Dubito si possa dire me ha venido la tos...


Gracias.


----------



## Cecilio

Si direbbe "me ha entrado la tos" quando uno comincia a tossere. Per l'influenza ("la gripe") si mpotrebbe dire "He cogido la gripe". Il verbo "coger" si può dire anche con "constipado" o "resfriado". Un altro verbo, più colloquiale, sarebbe "pillar".

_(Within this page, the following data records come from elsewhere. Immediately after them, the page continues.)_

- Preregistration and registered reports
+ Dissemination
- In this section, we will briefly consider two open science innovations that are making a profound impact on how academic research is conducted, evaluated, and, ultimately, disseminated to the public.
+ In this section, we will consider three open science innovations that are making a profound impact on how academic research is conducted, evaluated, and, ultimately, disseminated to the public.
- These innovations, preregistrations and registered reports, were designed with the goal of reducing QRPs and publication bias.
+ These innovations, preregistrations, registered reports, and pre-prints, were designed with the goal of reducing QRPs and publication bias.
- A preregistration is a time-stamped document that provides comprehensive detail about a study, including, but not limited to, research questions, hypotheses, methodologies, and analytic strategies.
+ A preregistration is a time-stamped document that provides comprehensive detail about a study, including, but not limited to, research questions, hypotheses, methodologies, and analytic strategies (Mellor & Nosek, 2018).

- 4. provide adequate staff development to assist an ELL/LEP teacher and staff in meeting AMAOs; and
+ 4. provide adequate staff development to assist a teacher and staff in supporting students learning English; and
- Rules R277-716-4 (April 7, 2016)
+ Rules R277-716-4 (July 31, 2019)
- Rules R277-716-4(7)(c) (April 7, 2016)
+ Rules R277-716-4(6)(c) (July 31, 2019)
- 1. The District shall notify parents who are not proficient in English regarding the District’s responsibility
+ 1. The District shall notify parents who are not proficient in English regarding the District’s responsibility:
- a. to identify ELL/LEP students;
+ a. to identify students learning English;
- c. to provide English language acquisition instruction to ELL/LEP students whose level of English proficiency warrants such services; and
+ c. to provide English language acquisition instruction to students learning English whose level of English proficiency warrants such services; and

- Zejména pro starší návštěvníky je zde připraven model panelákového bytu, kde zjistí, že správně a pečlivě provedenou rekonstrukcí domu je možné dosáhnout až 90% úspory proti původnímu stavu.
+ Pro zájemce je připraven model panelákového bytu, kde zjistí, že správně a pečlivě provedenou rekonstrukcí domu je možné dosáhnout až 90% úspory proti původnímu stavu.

Esempi: "Si no te abrigas vas a coger (pillar) un constipado/un resfriado".


----------



## IlPetaloCremisi

Pero por ejemplo para decir "mi è venuto mal di testa" ? "Me ha entrado mal de cabeza"? Me suena mal...


----------



## ri*

Yo digo simplemente "tengo tos"
mi è venuta l'influenza- he cogido un resfriado/una gripe (?)


----------



## Cecilio

IlPetaloCremisi said:


> Pero por ejemplo para decir "mi è venuto mal di testa" ? "Me ha entrado mal de cabeza"? Me suena mal...

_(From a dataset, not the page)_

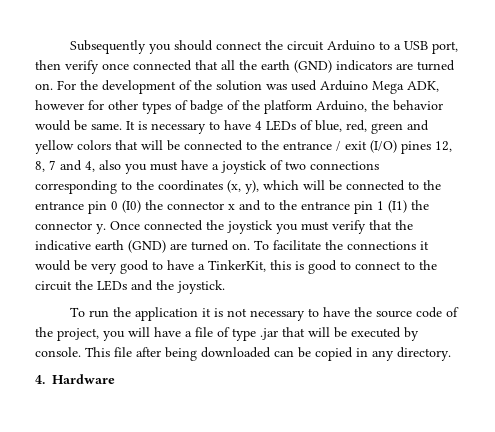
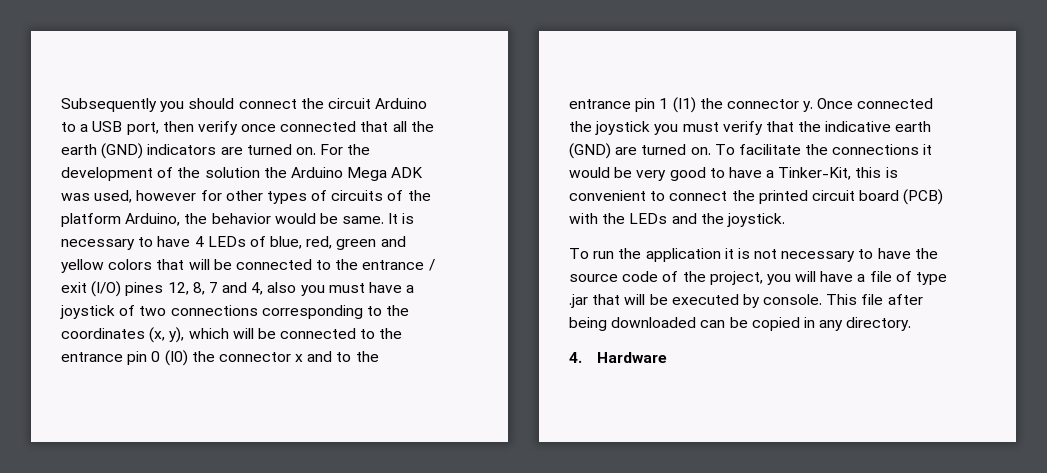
- For the development of the solution was used Arduino Mega ADK, however for other types of badge of the platform Arduino, the behavior would be same.
+ For the development of the solution the Arduino Mega ADK was used, however for other types of circuits of the platform Arduino, the behavior would be same.
- To facilitate the connections it would be very good to have a TinkerKit, this is good to connect to the circuit the LEDs and the joystick.
+ To facilitate the connections it would be very good to have a Tinker-Kit, this is convenient to connect the printed circuit board (PCB) with the LEDs and the joystick.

Sì, si potrebbe dire "Me ha entrado dolor de cabeza" o "tengo dolor de cabeza". "Me ha venido dolor de cabeza" si capisce e suona possibile.


----------



## IlPetaloCremisi

Cecilio said:


> Sì, si potrebbe dire "Me ha entrado dolor de cabeza" o "tengo dolor de cabeza". "Me ha venido dolor de cabeza" si capisce e suona possibile.

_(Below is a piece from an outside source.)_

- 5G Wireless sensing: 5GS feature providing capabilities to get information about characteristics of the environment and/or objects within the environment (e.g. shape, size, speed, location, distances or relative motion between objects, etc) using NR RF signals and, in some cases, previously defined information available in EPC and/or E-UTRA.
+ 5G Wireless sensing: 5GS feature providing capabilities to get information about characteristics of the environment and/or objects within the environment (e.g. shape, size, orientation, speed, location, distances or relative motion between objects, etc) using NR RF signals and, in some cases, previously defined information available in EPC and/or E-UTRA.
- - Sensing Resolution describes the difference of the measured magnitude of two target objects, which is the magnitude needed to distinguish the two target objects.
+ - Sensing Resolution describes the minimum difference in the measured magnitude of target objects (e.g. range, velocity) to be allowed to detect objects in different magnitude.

"Si potrebbe dire" e "suona possibile" sono due espressioni che mi fanno pensare che in realtà non si usi molto dire "me ha entrado dolor de cabeza...o mi sbaglio?


----------



## IlPetaloCremisi

ri* said:


> Yo digo simplemente "tengo tos"
> mi è venuta l'influenza- he cogido un resfriado/una gripe (?)



Però se ci si pensa bene, c'è una leggera differenza tra il dire "ho la tosse" e "mi è venuta la tosse"; ad esempio, in una frase di questo tipo : se queja del hecho que, como es tan alto, cuando viaja en aviòn siempre "gli viene" dolor de rodillas. Usare il verbo venire anzichè tenere implica più che il dolore sia effetto di una causa...mi spiego?


----------



## Cecilio

IlPetaloCremisi said:


> "Si potrebbe dire" e "suona possibile" sono due espressioni che mi fanno pensare che in realtà non si usi molto dire "me ha entrado dolor de cabeza...o mi sbaglio?



No, no, si dice di solito. Per esempio: "Después de tres horas estudiando me ha entrado un dolor de cabeza que no veas".


----------



## Cecilio

IlPetaloCremisi said:


> Però se ci si pensa bene, c'è una leggera differenza tra il dire "ho la tosse" e "mi è venuta la tosse"; ad esempio, in una frase di questo tipo : se queja del hecho que, como es tan alto, cuando viaja en aviòn siempre "gli viene" dolor de rodillas. Usare il verbo venire anzichè tenere implica più che il dolore sia effetto di una causa...mi spiego?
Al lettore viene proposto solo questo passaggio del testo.